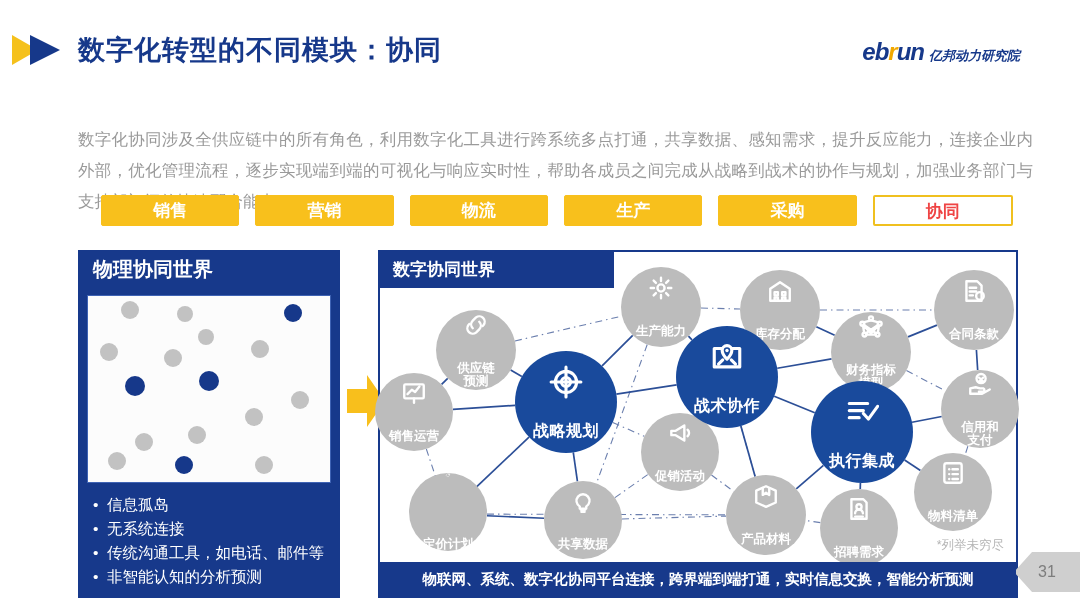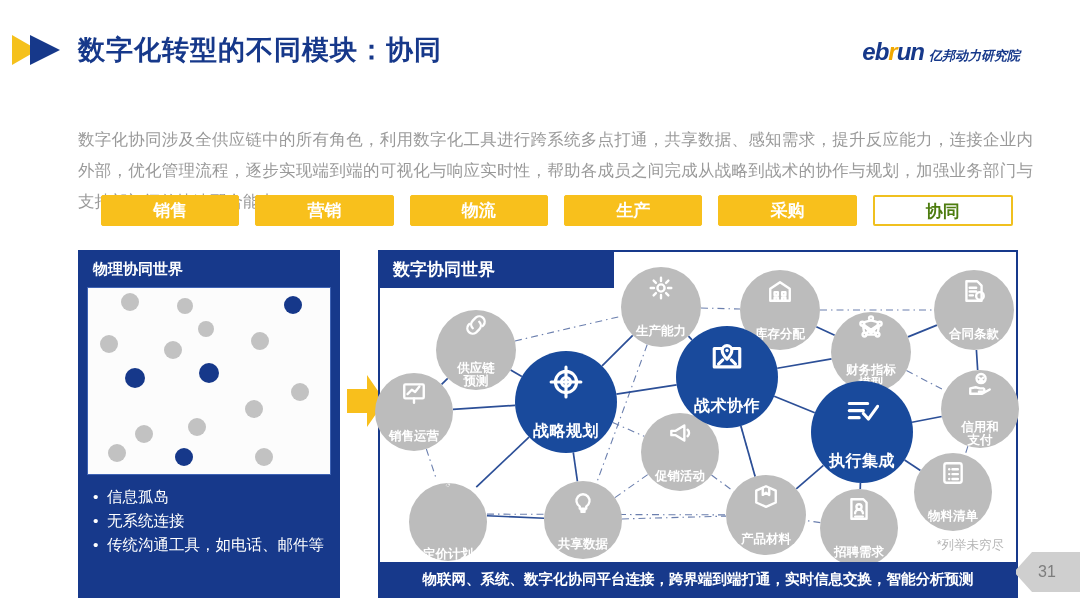--- a/index.html
+++ b/index.html
@@ -41,30 +41,30 @@
   }
 
   
   #tabs { position: absolute; left: 78px; top: 195px; width: 935px; display: flex; gap: 16px; padding-left: 23px; }
   .tab {
     flex: 1; height: 31px; line-height: 29px; text-align: center;
     font-size: 17px; font-weight: bold; border-radius: 2px;
     background: #f8c01c; color: #ffffff; border: 1px solid #f8c01c;
     cursor: pointer; user-select: none;
   }
-  .tab.active { background: #ffffff; color: #4d7c0f; border: 2px solid #f0c01f; }
+  .tab.active { background: #ffffff; color: #ef4444; border: 2px solid #f0c01f; }
 
   
   #left-panel {
     position: absolute; left: 78px; top: 250px; width: 262px; height: 348px;
     background: #17398b; border: 1px solid #17398b;
   }
   #left-panel-title {
-    height: 36px; line-height: 36px; padding-left: 14px;
-    color: #fff; font-size: 15px; font-weight: bold;
+    height: 44px; line-height: 36px; padding-left: 14px;
+    color: #fff; font-size: 20px; font-weight: bold;
   }
   #dot-field {
     position: relative; margin: 0 8px; height: 188px;
     background: #fcfcfc; border: 1px solid #3f63b4;
   }
   .dot { position: absolute; border-radius: 50%; }
   .dot.gray { background: #c2c2c2; }
   .dot.navy { background: #16388a; }
   #left-bullets { padding: 10px 0 0 14px; }
   #left-bullets li {
@@ -161,20 +161,21 @@
         <span class="dot gray" style="left: 100px; top: 130px; width: 18px; height: 18px;"></span>
         <span class="dot gray" style="left: 47px; top: 137px; width: 18px; height: 18px;"></span>
         <span class="dot gray" style="left: 20px; top: 156px; width: 18px; height: 18px;"></span>
         <span class="dot navy" style="left: 87px; top: 160px; width: 18px; height: 18px;"></span>
         <span class="dot gray" style="left: 167px; top: 160px; width: 18px; height: 18px;"></span>
       </div>
     <ul id="left-bullets">
         <li>信息孤岛</li>
         <li>无系统连接</li>
         <li>传统沟通工具，如电话、邮件等</li>
+        <li>非智能认知的分析预测</li>
       </ul>
   </div>
 
   <svg id="transition-arrow" viewBox="0 0 38 58">
     <path d="M0 17 L20 17 L20 3 L38 29 L20 55 L20 41 L0 41 Z" fill="#f8bf1c"></path>
   </svg>
 
   <div id="right-panel">
     <div id="right-panel-title">数字协同世界</div>
     <svg id="network" viewBox="0 0 636 344">
@@ -229,21 +230,21 @@
         <div class="node gray" style="left: -5px; top: 121px; height: 78px; width: 78px;">
           <svg class="nicon" width="26" height="26" viewBox="0 0 24 24">
             <rect x="3" y="4" width="18" height="13" rx="1" stroke="#fff" fill="none" stroke-width="2.2" stroke-linecap="round" stroke-linejoin="round"></rect>
             <path d="M6 13 l4-4 3 2 4-5" stroke="#fff" fill="none" stroke-width="2.2" stroke-linecap="round" stroke-linejoin="round"></path>
             <path d="M12 17 v4" stroke="#fff" fill="none" stroke-width="2.2" stroke-linecap="round" stroke-linejoin="round"></path>
           </svg>
           <div class="nlabel">
             <div>销售运营</div>
           </div>
         </div>
-        <div class="node gray" style="left: 29px; top: 231px; height: 78px; width: 78px; gap: 36px;">
+        <div class="node gray" style="left: 29px; top: 221px; height: 78px; width: 78px; gap: 36px;">
           <svg class="nicon" width="26" height="26" viewBox="0 0 24 24">
             <path d="M12 3 H20 V11 L11 20 L3 12 Z" stroke="#fff" fill="none" stroke-width="2.2" stroke-linecap="round" stroke-linejoin="round"></path>
             <circle cx="16.5" cy="7.5" r="1.6" stroke="#fff" fill="none" stroke-width="2.2" stroke-linecap="round" stroke-linejoin="round"></circle>
           </svg>
           <div class="nlabel">
             <div>定价计划</div>
           </div>
         </div>
         <div class="node gray" style="left: 164px; top: 229px; height: 78px; width: 78px;">
           <svg class="nicon" width="26" height="26" viewBox="0 0 24 24">

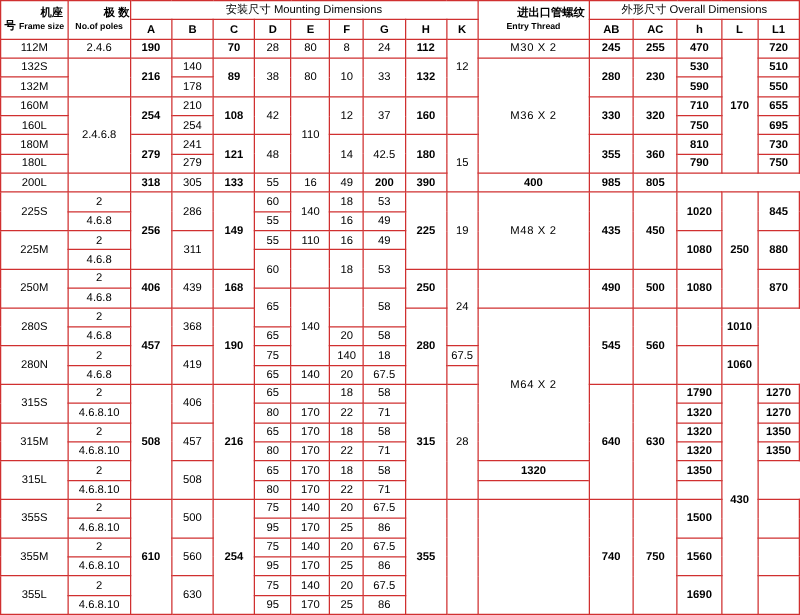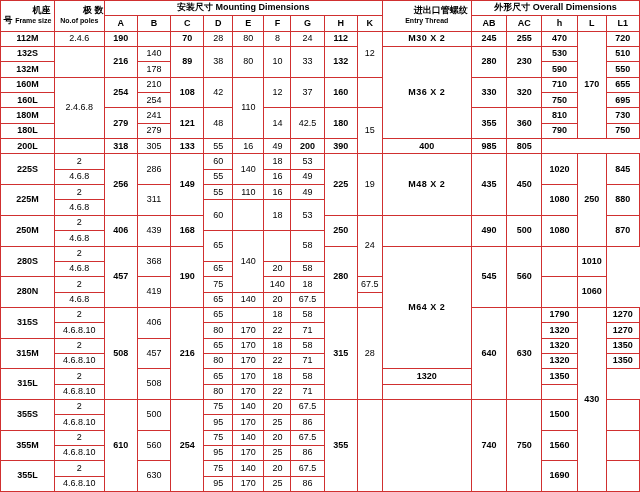--- a/index.html
+++ b/index.html
@@ -10,27 +10,27 @@
     border:1px solid #d03030;
     padding:0;
     text-align:center;
     vertical-align:middle;
     font-size:9px;
     color:#000;
     line-height:1.05;
     font-family:"Liberation Sans",sans-serif;
   }
   .hdr{font-weight:bold;font-size:9px;}
-  .hdr-top{font-weight:bold;font-size:9.5px;}
+  .hdr-top{font-weight:normal;font-size:9.5px;}
   .bluehdr{color:#1a36c8;font-weight:bold;font-size:10px;}
   .cn{font-size:9px;font-weight:bold;margin-left:28px;}
   .bold{font-weight:bold;}
-  .thread{font-weight:bold;font-size:9.5px;letter-spacing:.5px;}
+  .thread{font-weight:normal;font-size:9.5px;letter-spacing:.5px;}
   .mini{font-size:7px;}
-  .framesize{font-weight:bold;font-size:9.5px;margin-top:40px;}
+  .framesize{font-weight:normal;font-size:9.5px;margin-top:40px;}
   .poles{font-size:9px;}
 </style>
 </head>
 <body>
 
 <div id="sheet">
 <table class="spec">
   <colgroup>
     <col style="width:52px">
         <col style="width:48px">

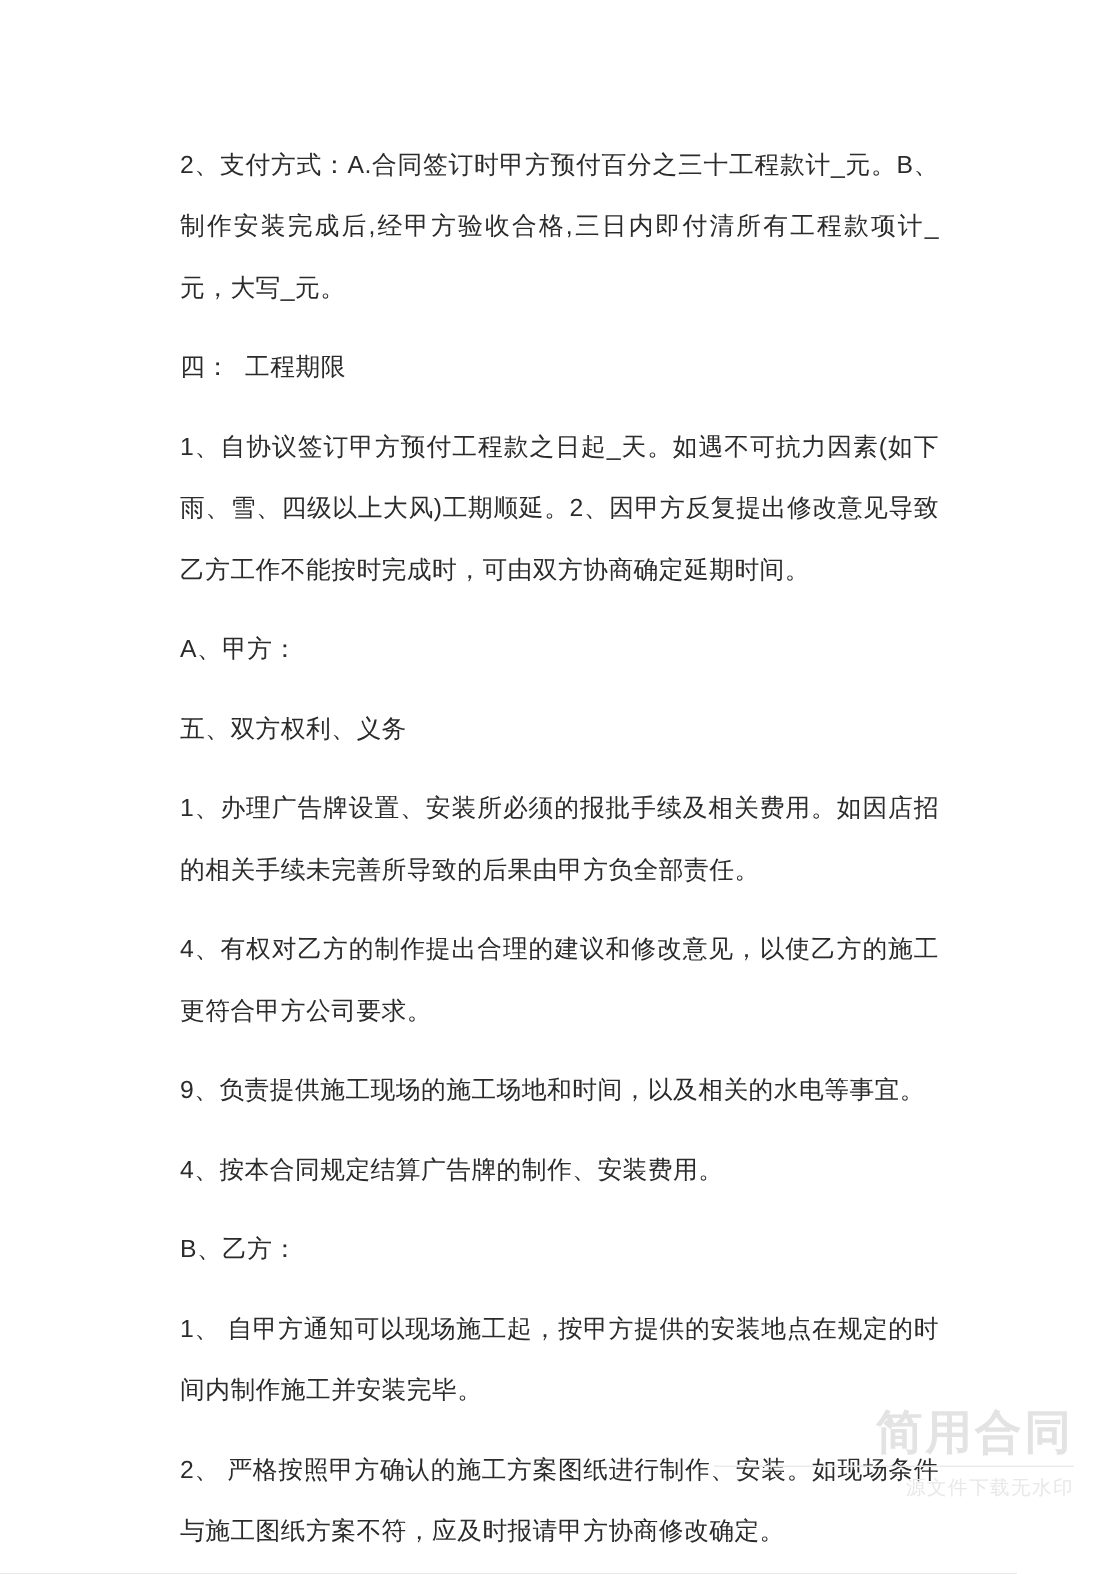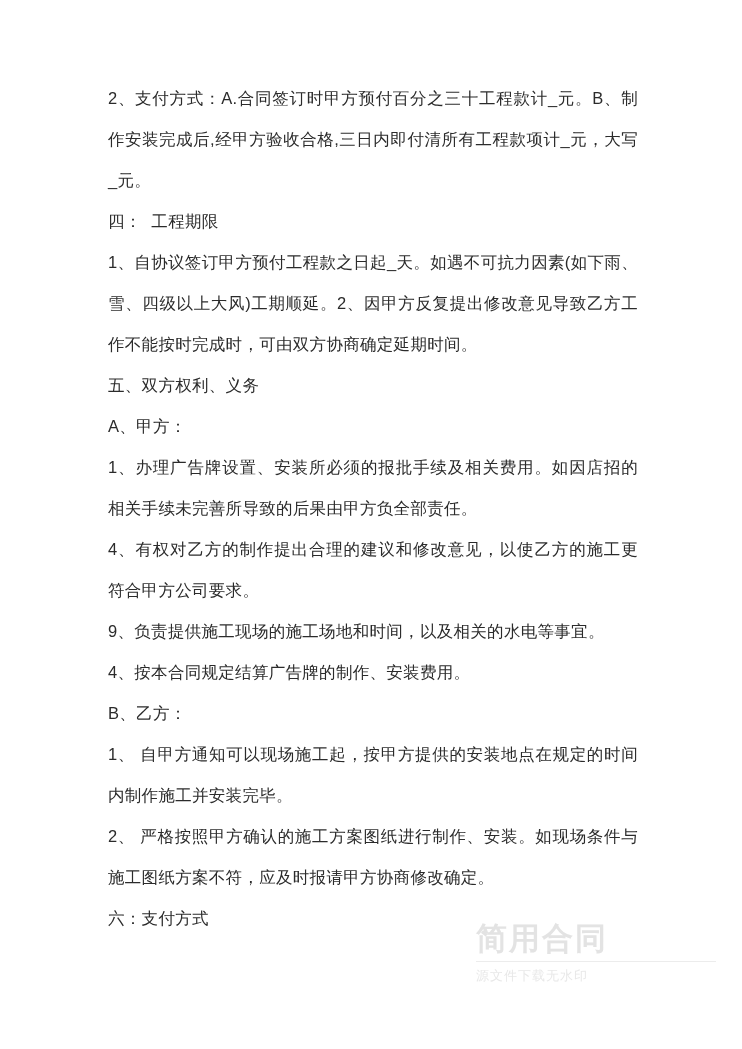--- a/index.html
+++ b/index.html
@@ -24,30 +24,30 @@
     left: 108px;
     top: 78px;
     width: 530px;
   }
   .para {
     font-size: 16.5px;
     line-height: 41px;
     color: #2b2b2b;
     letter-spacing: 0.3px;
     text-align: justify;
-    margin: 0;
+    margin: 12px;
     white-space: pre-wrap;
     font-family: "Liberation Sans", sans-serif;
   }
   .watermark {
     position: absolute;
     right: 26px;
-    bottom: 64px;
+    bottom: 48px;
     width: 240px;
-    text-align: left;
+    text-align: right;
     user-select: none;
   }
   .wm-main {
     font-size: 31px;
     font-weight: bold;
     color: #e3e3e3;
     letter-spacing: 2px;
     line-height: 36px;
   }
   .wm-sub {
@@ -64,22 +64,22 @@
 </style>
 </head>
 <body>
 
 <div class="page">
 
   <div class="doc-body">
     <p class="para">2、支付方式：A.合同签订时甲方预付百分之三十工程款计_元。B、制作安装完成后,经甲方验收合格,三日内即付清所有工程款项计_元，大写_元。</p>
     <p class="para">四：  工程期限</p>
     <p class="para">1、自协议签订甲方预付工程款之日起_天。如遇不可抗力因素(如下雨、雪、四级以上大风)工期顺延。2、因甲方反复提出修改意见导致乙方工作不能按时完成时，可由双方协商确定延期时间。</p>
+    <p class="para">A、甲方：</p>
     <p class="para">五、双方权利、义务</p>
-    <p class="para">A、甲方：</p>
     <p class="para">1、办理广告牌设置、安装所必须的报批手续及相关费用。如因店招的相关手续未完善所导致的后果由甲方负全部责任。</p>
     <p class="para">4、有权对乙方的制作提出合理的建议和修改意见，以使乙方的施工更符合甲方公司要求。</p>
     <p class="para">9、负责提供施工现场的施工场地和时间，以及相关的水电等事宜。</p>
     <p class="para">4、按本合同规定结算广告牌的制作、安装费用。</p>
     <p class="para">B、乙方：</p>
     <p class="para">1、 自甲方通知可以现场施工起，按甲方提供的安装地点在规定的时间内制作施工并安装完毕。</p>
     <p class="para">2、 严格按照甲方确认的施工方案图纸进行制作、安装。如现场条件与施工图纸方案不符，应及时报请甲方协商修改确定。</p>
     <p class="para">六：支付方式</p>
   </div>
 

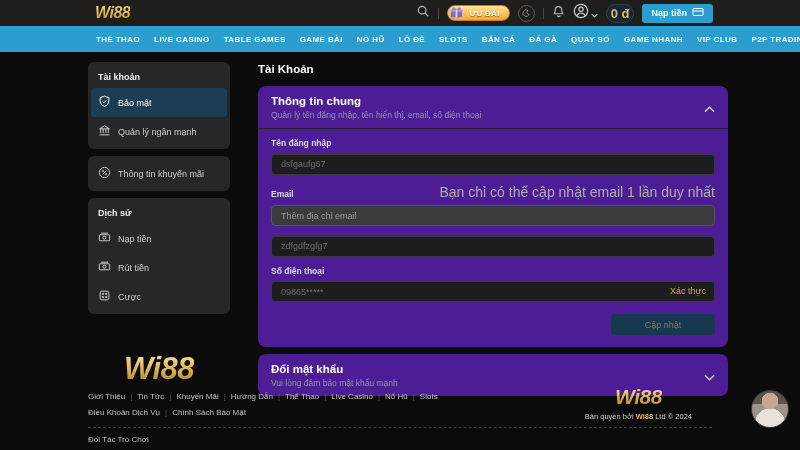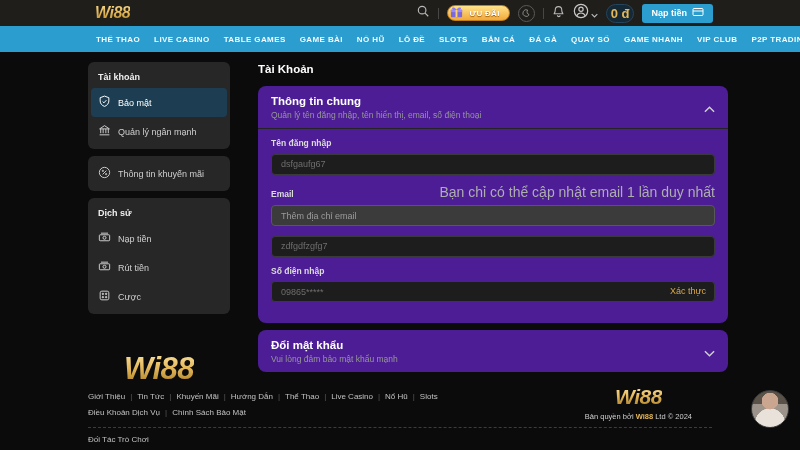--- a/index.html
+++ b/index.html
@@ -333,28 +333,31 @@
           </div>
           <input class="inp editable" type="text" placeholder="Thêm địa chỉ email" style="">
         </div>
 
         <div class="fld">
           <input class="inp" type="text" readonly="" value="zdfgdfzgfg7" style="">
         </div>
 
         <div class="fld">
           <div class="fld-label-row">
-            <span class="fld-label">Số điện nhập</span>
+            <span class="fld-label">Số điện thoại</span>
           </div>
           <div class="phone-wrap">
             <input class="inp" type="text" readonly="" value="09865*****" style="">
             <span class="verify-link">Xác thực</span>
           </div>
         </div>
 
+        <div class="update-row">
+          <button class="update-btn">Cập nhật</button>
+        </div>
       </div>
     </section>
 
     <section class="panel">
       <div class="panel-head">
         <div>
           <div class="panel-title">Đổi mật khẩu</div>
           <div class="panel-sub">Vui lòng đảm bảo mật khẩu mạnh</div>
         </div>
         <span>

..............................

BRIEF
Reproduce verbatim only the segment of the listing bounded by the line containing "167px; top: 160px;" and the line containing "-229,21 +230,21 @@", with both boundary lines included.

EXPECTED ANSWER
         <span class="dot gray" style="left: 167px; top: 160px; width: 18px; height: 18px;"></span>
       </div>
     <ul id="left-bullets">
         <li>信息孤岛</li>
         <li>无系统连接</li>
         <li>传统沟通工具，如电话、邮件等</li>
+        <li>非智能认知的分析预测</li>
       </ul>
   </div>
 
   <svg id="transition-arrow" viewBox="0 0 38 58">
     <path d="M0 17 L20 17 L20 3 L38 29 L20 55 L20 41 L0 41 Z" fill="#f8bf1c"></path>
   </svg>
 
   <div id="right-panel">
     <div id="right-panel-title">数字协同世界</div>
     <svg id="network" viewBox="0 0 636 344">
@@ -229,21 +230,21 @@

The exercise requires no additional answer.